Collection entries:
Start of Block

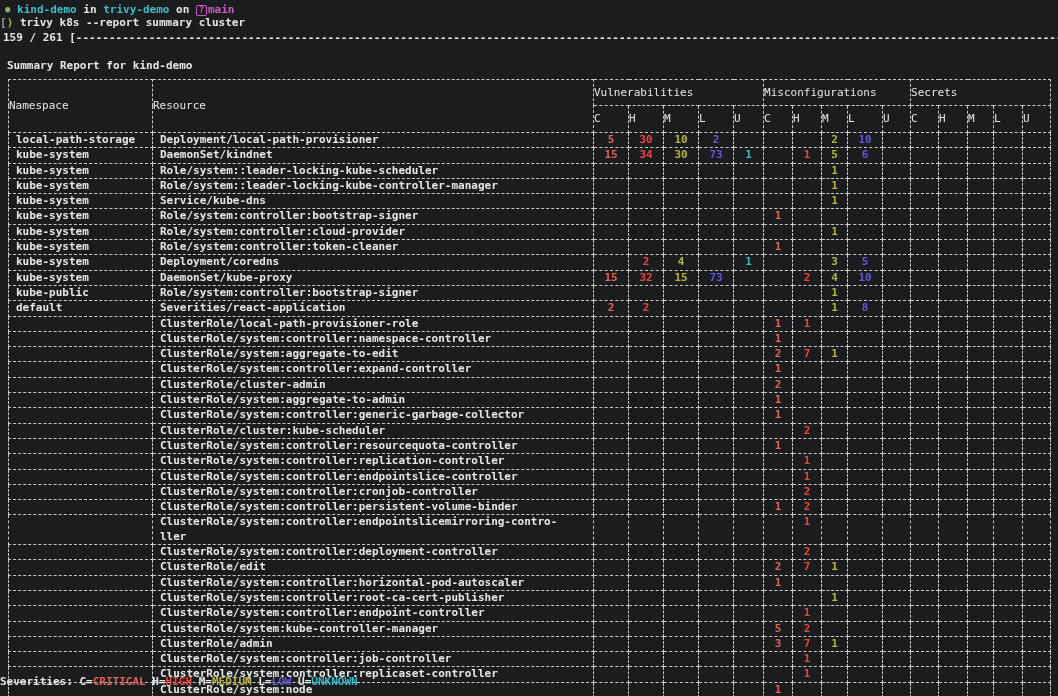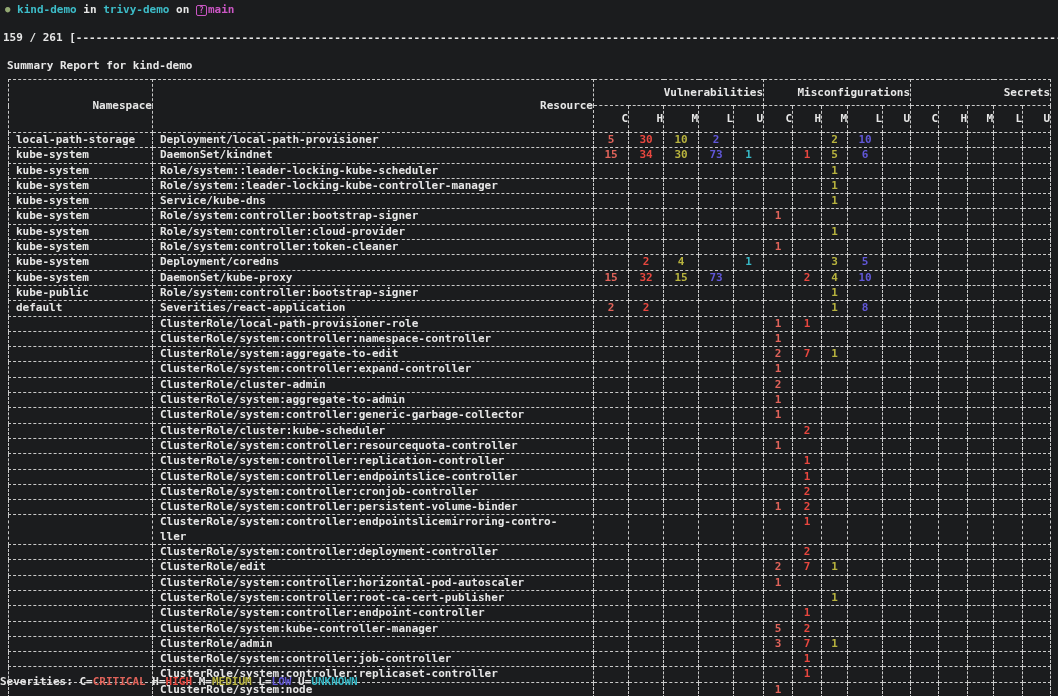--- a/index.html
+++ b/index.html
@@ -50,6 +50,7 @@
 
   <div class="line prompt-line"><span class="dot">●</span> <span class="cyan">kind-demo</span> <span class="fg">in</span> <span class="cyan">trivy-demo</span> <span class="fg">on</span> <span class="branch-badge">?</span><span class="magenta">main</span></div>
 
+  <div class="line cmd-line"><span class="dim">[</span><span class="green">)</span> <span>trivy k8s --report summary cluster</span></div>
 
   <div class="line progress-line"><span>159 / 261</span> <span>[------------------------------------------------------------------------------------------------------------------------------------------------------</span></div>
 

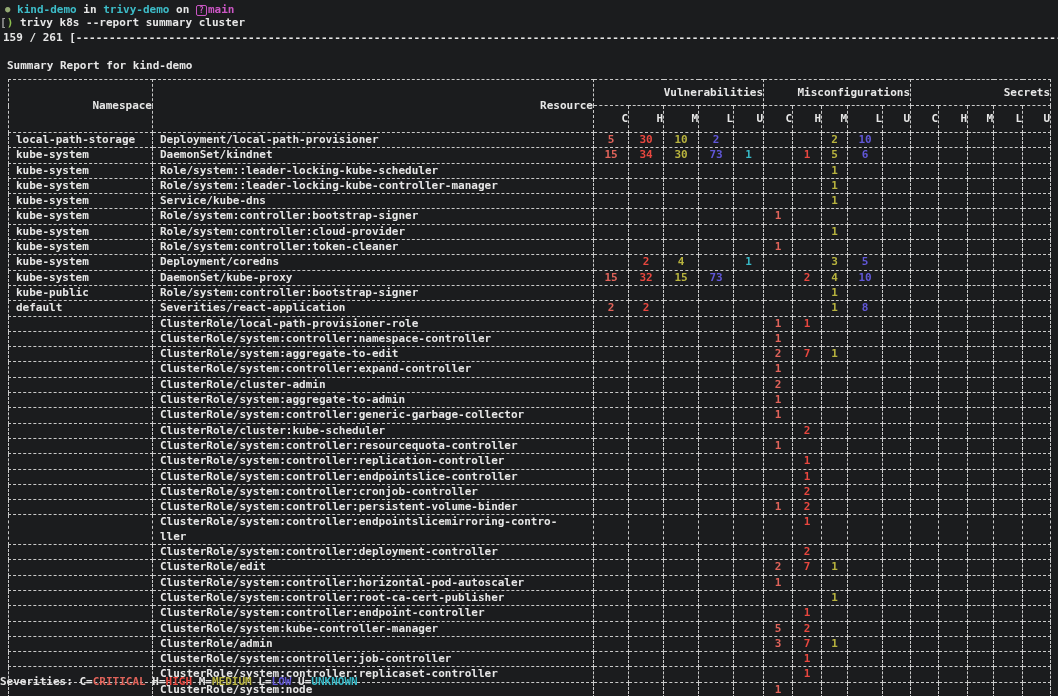--- a/index.html
+++ b/index.html
@@ -32,7 +32,7 @@
     border-collapse:collapse;
   }
   th,td{border:1px dashed var(--border);overflow:hidden;}
-  th{font-weight:700;text-align:right;vertical-align:middle;color:var(--fg);}
+  th{font-weight:400;text-align:left;vertical-align:middle;color:var(--fg);}
   .th-group{height:26px;}
   .th-sev{height:27px;}
   tbody td{height:14.3px;line-height:14.3px;vertical-align:top;padding:0;}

End of Block

**TRY IT**
The records above should be duplicated exactly, with none of their pictures kept.

**SOLUTION**
--- a/index.html
+++ b/index.html
@@ -50,6 +50,7 @@
 
   <div class="line prompt-line"><span class="dot">●</span> <span class="cyan">kind-demo</span> <span class="fg">in</span> <span class="cyan">trivy-demo</span> <span class="fg">on</span> <span class="branch-badge">?</span><span class="magenta">main</span></div>
 
+  <div class="line cmd-line"><span class="dim">[</span><span class="green">)</span> <span>trivy k8s --report summary cluster</span></div>
 
   <div class="line progress-line"><span>159 / 261</span> <span>[------------------------------------------------------------------------------------------------------------------------------------------------------</span></div>
 

--- a/index.html
+++ b/index.html
@@ -32,7 +32,7 @@
     border-collapse:collapse;
   }
   th,td{border:1px dashed var(--border);overflow:hidden;}
-  th{font-weight:700;text-align:right;vertical-align:middle;color:var(--fg);}
+  th{font-weight:400;text-align:left;vertical-align:middle;color:var(--fg);}
   .th-group{height:26px;}
   .th-sev{height:27px;}
   tbody td{height:14.3px;line-height:14.3px;vertical-align:top;padding:0;}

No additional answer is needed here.